4.6. Ridge Regression

Ridge regression starts from least squares and then adds an \(\ell_2\) penalty to discourage large coefficients.

The standard model is

\[\begin{array}{ll} \min\limits_\beta & \|X \beta - y\|_2^2 + \lambda \|\beta\|_2^2. \end{array}\]

Here \(\beta \in \mathbb{R}^n\) is the coefficient vector, \(X \in \mathbb{R}^{m \times n}\) is the data matrix, \(y \in \mathbb{R}^m\) is the response vector, and \(\lambda \ge 0\) controls how strongly we shrink the coefficients toward zero.

The objective has two distinct pieces:

  • The data-fit term \(\|X \beta - y\|_2^2\) tries to match the observations.

  • The shrinkage term \(\lambda \|\beta\|_2^2\) penalizes large coefficient values.

Step 1: Generate synthetic regression data

We build a random feature matrix X, a hidden coefficient vector beta_true, and a noisy response vector y. We also choose a regularization weight lam.

import numpy as np
import admm

np.random.seed(1)

m = 100
n = 25
X = np.random.randn(m, n)
beta_true = np.random.randn(n)
y = X @ beta_true + 0.5 * np.random.randn(m)
lam = 1.0

Step 2: Create the model and coefficient variable

The unknown quantity is the coefficient vector \(\beta\).

model = admm.Model()
beta = admm.Var("beta", n)

Step 3: Write the objective terms

The prediction is X @ beta and the residual is X @ beta - y. Squaring and summing those residual entries gives the least-squares part of the objective. We then add the ridge penalty, which depends directly on the size of beta.

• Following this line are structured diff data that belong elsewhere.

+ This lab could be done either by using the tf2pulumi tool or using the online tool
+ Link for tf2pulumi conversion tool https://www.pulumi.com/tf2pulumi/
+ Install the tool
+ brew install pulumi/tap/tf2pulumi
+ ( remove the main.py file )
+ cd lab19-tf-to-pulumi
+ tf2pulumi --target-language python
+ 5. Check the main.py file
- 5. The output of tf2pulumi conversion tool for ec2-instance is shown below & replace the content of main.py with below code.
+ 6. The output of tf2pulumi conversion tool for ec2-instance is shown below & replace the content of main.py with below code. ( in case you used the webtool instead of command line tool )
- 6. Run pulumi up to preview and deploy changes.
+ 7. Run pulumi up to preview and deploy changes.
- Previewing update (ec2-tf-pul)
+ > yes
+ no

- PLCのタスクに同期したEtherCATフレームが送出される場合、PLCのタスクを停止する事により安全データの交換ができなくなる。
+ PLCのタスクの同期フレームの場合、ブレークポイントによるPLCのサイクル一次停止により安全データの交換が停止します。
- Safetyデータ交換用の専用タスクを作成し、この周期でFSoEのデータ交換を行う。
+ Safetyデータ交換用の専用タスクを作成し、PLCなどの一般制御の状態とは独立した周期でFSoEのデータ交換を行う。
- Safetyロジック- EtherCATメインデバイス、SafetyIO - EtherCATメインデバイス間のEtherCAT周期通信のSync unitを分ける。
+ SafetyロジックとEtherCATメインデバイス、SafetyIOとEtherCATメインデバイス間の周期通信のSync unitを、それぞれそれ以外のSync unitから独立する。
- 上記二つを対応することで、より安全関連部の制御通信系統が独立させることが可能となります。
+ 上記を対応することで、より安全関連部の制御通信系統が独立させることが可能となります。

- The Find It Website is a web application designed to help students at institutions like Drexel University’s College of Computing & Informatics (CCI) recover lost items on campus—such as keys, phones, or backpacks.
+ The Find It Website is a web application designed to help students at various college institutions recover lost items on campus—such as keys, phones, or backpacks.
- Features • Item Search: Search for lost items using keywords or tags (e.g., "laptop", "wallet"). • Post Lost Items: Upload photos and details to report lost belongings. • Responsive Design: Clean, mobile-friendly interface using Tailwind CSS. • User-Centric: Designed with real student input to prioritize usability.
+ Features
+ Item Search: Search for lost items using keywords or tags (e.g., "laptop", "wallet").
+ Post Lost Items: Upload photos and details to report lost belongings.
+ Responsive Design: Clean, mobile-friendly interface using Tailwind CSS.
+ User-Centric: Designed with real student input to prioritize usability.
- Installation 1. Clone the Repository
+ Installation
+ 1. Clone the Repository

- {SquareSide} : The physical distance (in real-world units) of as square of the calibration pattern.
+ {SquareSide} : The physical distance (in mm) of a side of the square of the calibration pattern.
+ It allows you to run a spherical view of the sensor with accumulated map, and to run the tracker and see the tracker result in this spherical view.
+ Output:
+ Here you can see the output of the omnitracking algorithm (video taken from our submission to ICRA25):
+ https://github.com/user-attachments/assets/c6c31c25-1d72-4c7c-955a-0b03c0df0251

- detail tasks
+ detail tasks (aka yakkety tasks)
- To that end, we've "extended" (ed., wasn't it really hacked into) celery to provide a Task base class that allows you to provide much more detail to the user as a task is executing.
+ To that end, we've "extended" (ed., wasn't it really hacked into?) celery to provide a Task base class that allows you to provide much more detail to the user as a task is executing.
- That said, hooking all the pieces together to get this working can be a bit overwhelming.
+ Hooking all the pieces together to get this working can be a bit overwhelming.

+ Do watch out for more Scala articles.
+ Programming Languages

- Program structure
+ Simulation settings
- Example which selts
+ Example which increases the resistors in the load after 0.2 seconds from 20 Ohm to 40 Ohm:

data_fit = admm.sum(admm.square(X @ beta - y))
shrinkage = lam * admm.sum(admm.square(beta))
model.setObjective(data_fit + shrinkage)

The first term rewards explaining the observed data well, while the second penalizes large coefficients. That separation is the main modeling idea in ridge regression.

Step 4: Add constraints

This ridge-regression example has no explicit constraints, so there are no model.addConstr(...) calls. The optimization model is determined entirely by the objective above.

Step 5: Solve and inspect the result

Now we solve the model and print the standard solver outputs.

model.optimize()

print(" * model.ObjVal: ", model.ObjVal)        # Expected: 37.12175719889099
print(" * model.StatusString: ", model.StatusString)  # Expected: SOLVE_OPT_SUCCESS

Complete runnable example:

import numpy as np
import admm

np.random.seed(1)

m = 100
n = 25
X = np.random.randn(m, n)
beta_true = np.random.randn(n)
y = X @ beta_true + 0.5 * np.random.randn(m)
lam = 1.0

model = admm.Model()
beta = admm.Var("beta", n)
model.setObjective(admm.sum(admm.square(X @ beta - y)) + lam * admm.sum(admm.square(beta)))
model.optimize()

print(" * model.ObjVal: ", model.ObjVal)        # Expected: 37.12175719889099
print(" * model.StatusString: ", model.StatusString)  # Expected: SOLVE_OPT_SUCCESS

This example is available as a standalone script in the examples/ folder of the ADMM repository:

python examples/ridge_regression.py

The \(\ell_2\) penalty shrinks coefficients toward zero without eliminating them, yielding a more stable solution than plain least squares — especially when columns of \(X\) are correlated.